RSA chapter 540-A (2007 & Supp. 2018) prohibits certain acts by
landlords against their tenants. See RSA 540-A:3 (Supp. 2018); Wass v. Fuller, 158 N.H. 280, 283-84 (2009). RSA 540-A:1, II (2007) defines “tenant” as “a
person to whom a landlord rents or leases residential premises.” The court
found that the plaintiff was not the defendants’ tenant. We will uphold the trial
court’s factual findings if they are supported by the record. Vention Med.
Advanced Components v. Pappas, 171 N.H. 13, 28 (2018). We defer to the trial
court’s judgment on issues such as resolving conflicts in the testimony,
measuring the credibility of witnesses, and determining the weight of the
evidence. Id.
The plaintiff testified that his grandfather regularly deposited money into
the plaintiff’s bank account, which the plaintiff used to pay $3,000 per month
in rent to his father. The father admitted that he had recently been evicted
from the property, and that there was no separate agreement of tenancy
between the plaintiff and the defendants. The trial court found “this action to
be frivolous and filed for the purpose of harassing the defendants as a result of
their eviction against [the plaintiff’s] father.” The record supports the court’s
findings. See id. The trial court was not required to accept the plaintiff’s
testimony that his father accepted his money as the defendants’ property
manager or agent. See id.
The plaintiff argues that the trial court erred in awarding attorney’s fees
without a finding of bad faith. Assuming, without deciding, that the plaintiff
preserved this issue for review, see Bean v.

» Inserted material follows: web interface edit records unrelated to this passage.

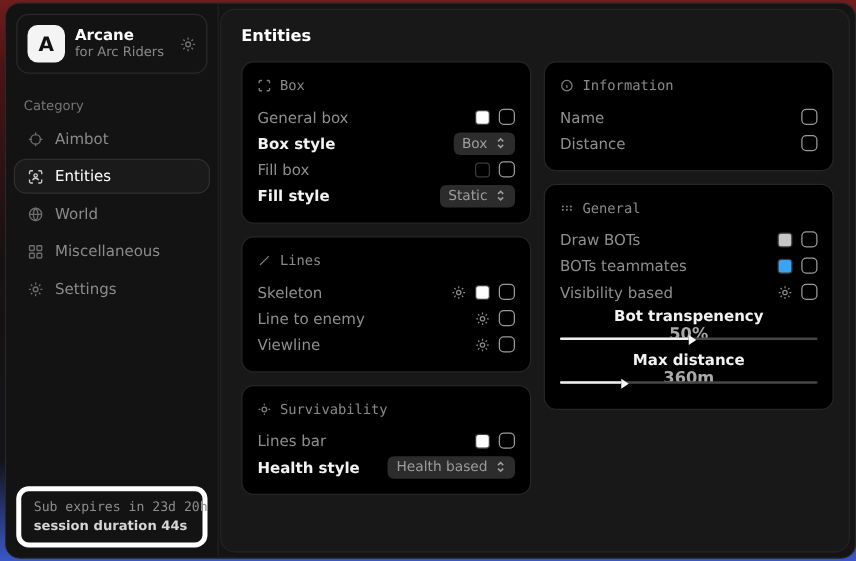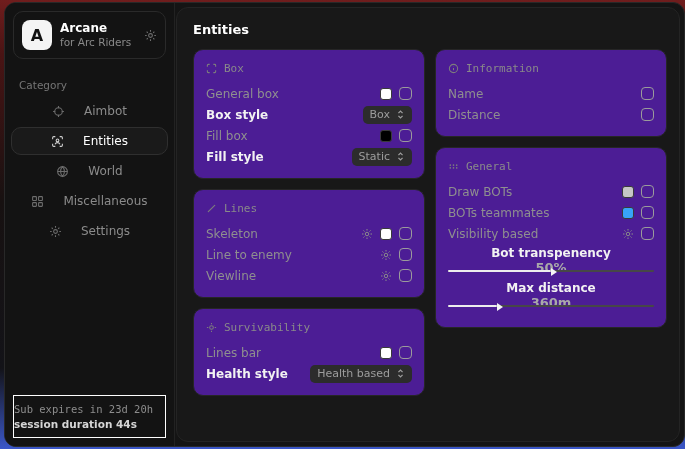"Box" .panel { background: #4c1d95 -> #000000 }
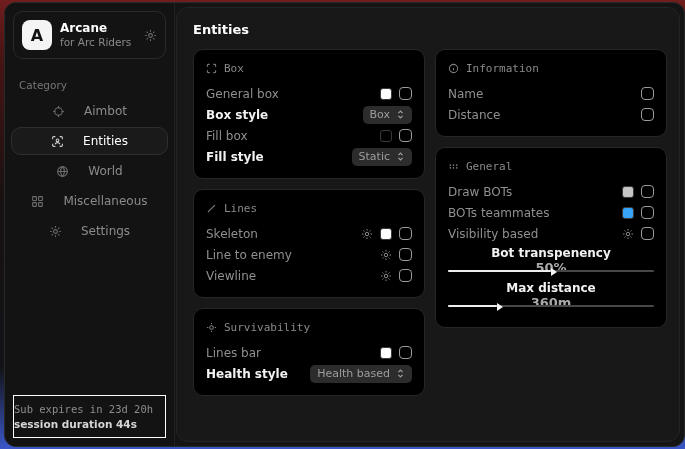"Aimbot" .nav-item { gap: 19px -> 9px; justify-content: center -> none }
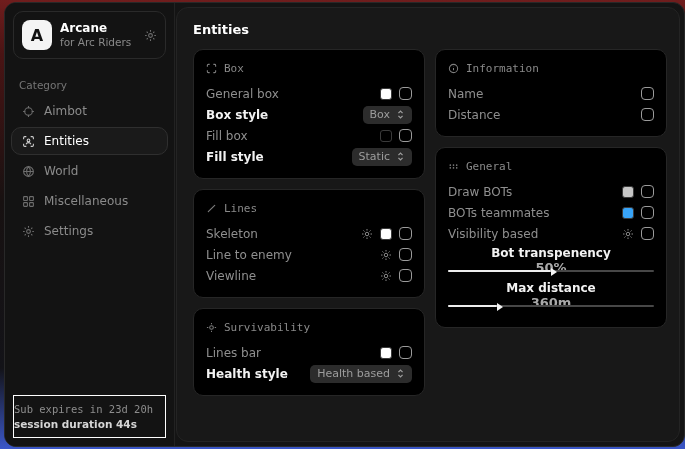"Sub expires in 23d 20h" .footer-card { border: 1px solid #ffffff -> 4px solid #ffffff; border-radius: 0 -> 10px; padding: 7px 0 -> 7px 10px }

Red Oak Prop. Mgmt., 151 N.H.
248, 250-51 (2004), we have held that “where litigation is instituted or
unnecessarily prolonged through a party’s oppressive, vexatious, arbitrary,
capricious or bad faith conduct, an award of attorneys’ fees to his opponent is
within the court’s power.” St. Germain v. Adams, 117 N.H. 659, 662 (1977).
As previously noted, the trial court found “this action to be frivolous and filed
for the purpose of harassing the defendants as a result of their eviction against
[the plaintiff’s] father.” These findings, which are supported by the record,
amount to a finding of bad faith and are sufficient to support the court’s award
of attorney’s fees. See Keenan v. Fearon, 130 N.H. 494, 502 (1988).
The plaintiff also argues that the trial court was biased against him.
Assuming, without deciding, that he preserved this issue for review, see Bean,
151 N.H. at 250-51, we conclude, based upon our review of the record, that no
reasonable person would have questioned the judge’s impartiality and that no
factors were present that would have per se disqualified him from participating
in this case. See State v. Bader, 148 N.H. 265, 268-71 (2002).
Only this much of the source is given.